Story last updated at 7/25/2008 - 9:40 am
Court: Boats not exempt from Clean Water Act regulations for wastewater
Decision unlikely to change discharge practices in Alaska
A federal appeals court Wednesday upheld a lower court's ruling that boats aren't exempt from Clean Water Act regulation of their wastewater. But that is unlikely to change what's discharged into Alaska waters.
Since 1973, owners of marine vessels haven't had to worry about whether their incidental discharges met federal standards under the Clean Water Act, because the Environmental Protection Agency exempted them.
Discharge "incidental to the normal operation of a vessel" includes sewage, marine engine effluents, and laundry, shower and galley graywater, according to federal code.
But in 2006, the 9th U.S. Circuit Court of Appeals deemed the exemption illegal and ordered the EPA to issue a permit for all marine vessels by Sept. 30, 2008.
The EPA released a draft permit this year limiting the effluents in cruise ships' discharge up to three miles from shore.
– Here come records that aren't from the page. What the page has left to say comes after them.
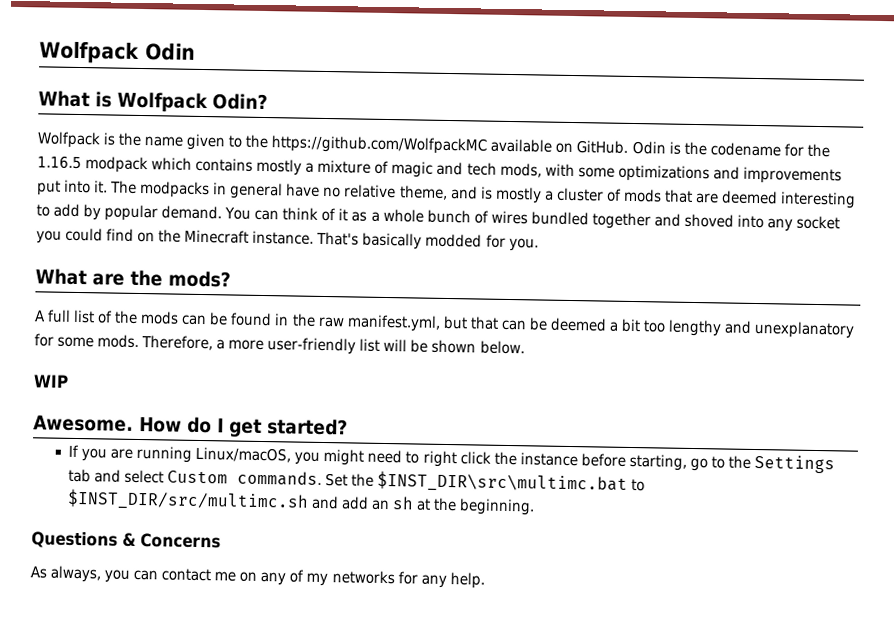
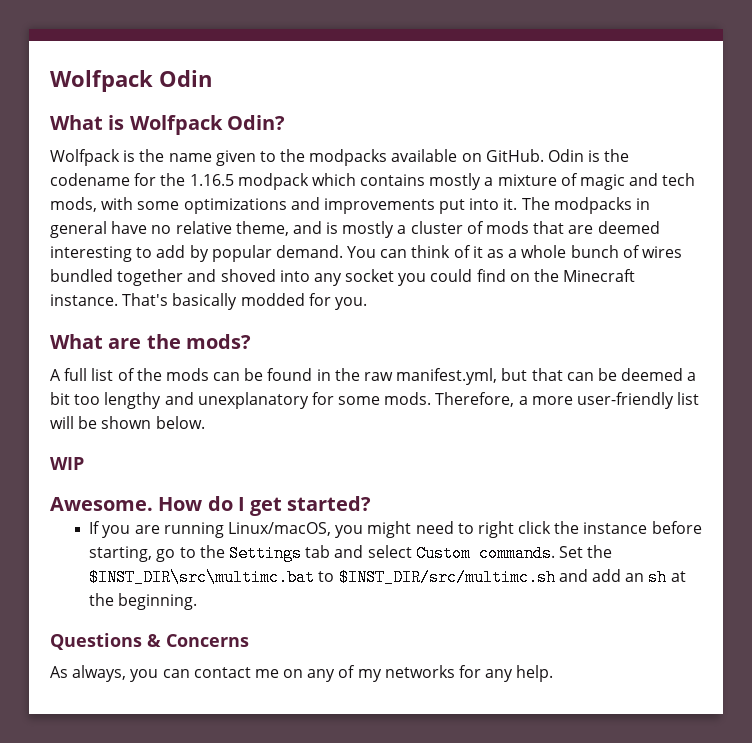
- Wolfpack is the name given to the https://github.com/WolfpackMC available on GitHub.
+ Wolfpack is the name given to the modpacks available on GitHub.

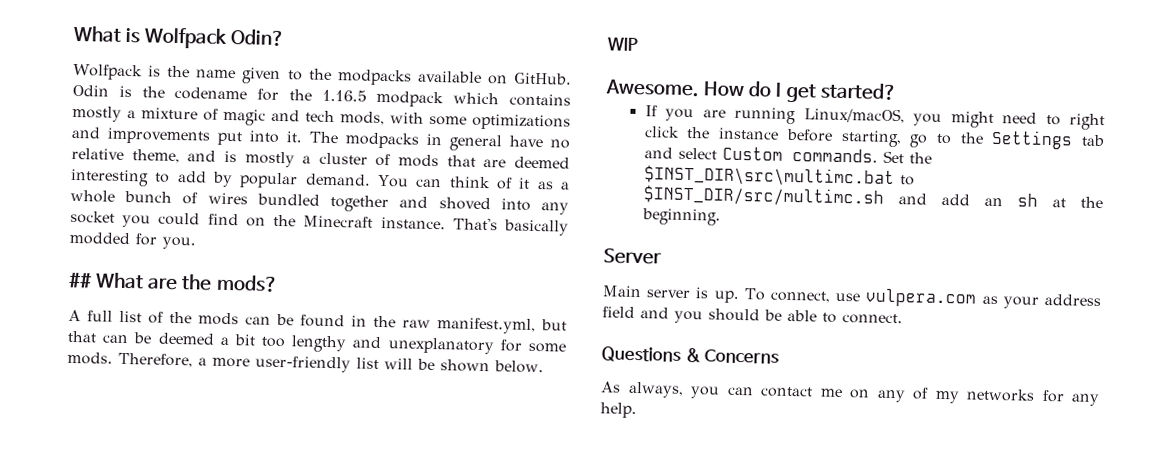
- Wolfpack Odin
- What are the mods?
+ ## What are the mods?
+ Server
+ Main server is up. To connect, use vulpera.com as your address field and you should be able to connect.

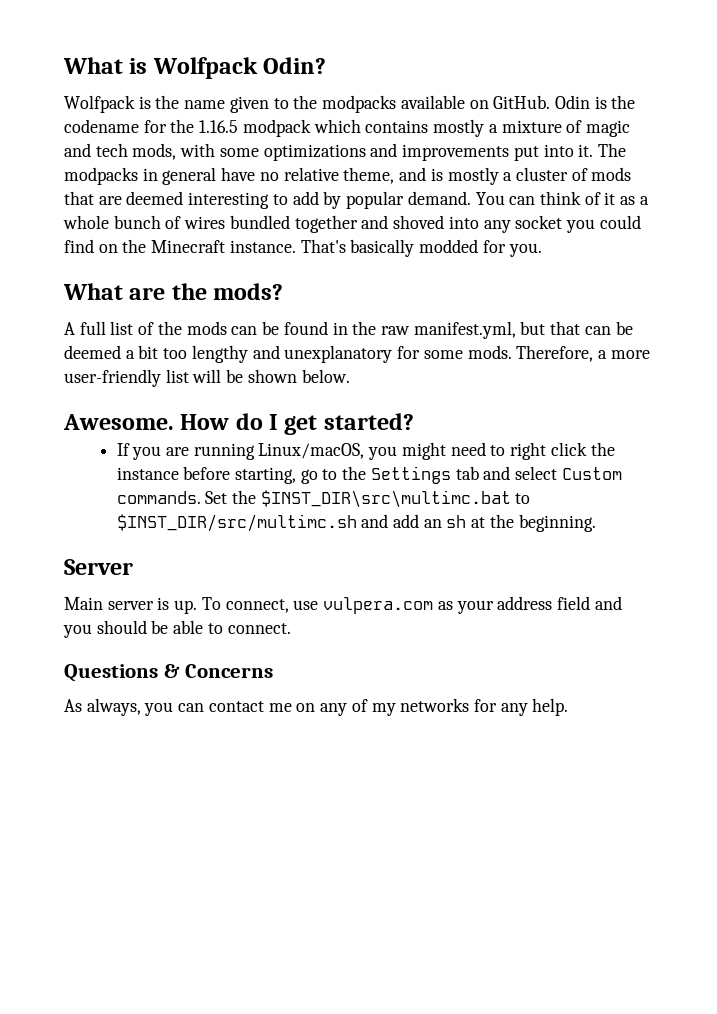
- ## What are the mods?
+ What are the mods?
- WIP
Yet large ships here already must meet much stricter state limits, which supercede the federal regs.
"I don't think it will have an effect on the ships that come to Alaska," said John Binkley, president of the Alaska Cruise Association.
Gershon Cohen, a Haines-based advocate of tighter cruise ship wastewater regulation, praised the court's ruling for declaring the original EPA exemption illegal. And he was pleased the EPA must create the framework of a permit regulating cruise ships.
But he also said the new federal permit was unlikely to change how large ships discharge because the requirements are not stringent.
"It's really not going to be much of a burden, frankly," he said.
Small boats needn't worry about stricter regulations, either. Recreational boats, commercial boats under 79 feet and all commercial fishing boats were exempted from incidental discharge regulation this week in two bills passed by Congress.
Alaska's senators and representative voted for the bills.
Recreational boats have a permanent exemption, and commercial fishing boats get a two-year stay on the regulations. Meanwhile, EPA must study the environmental impact of incidental discharges to decide which kinds and sizes of boats should be regulated in the future.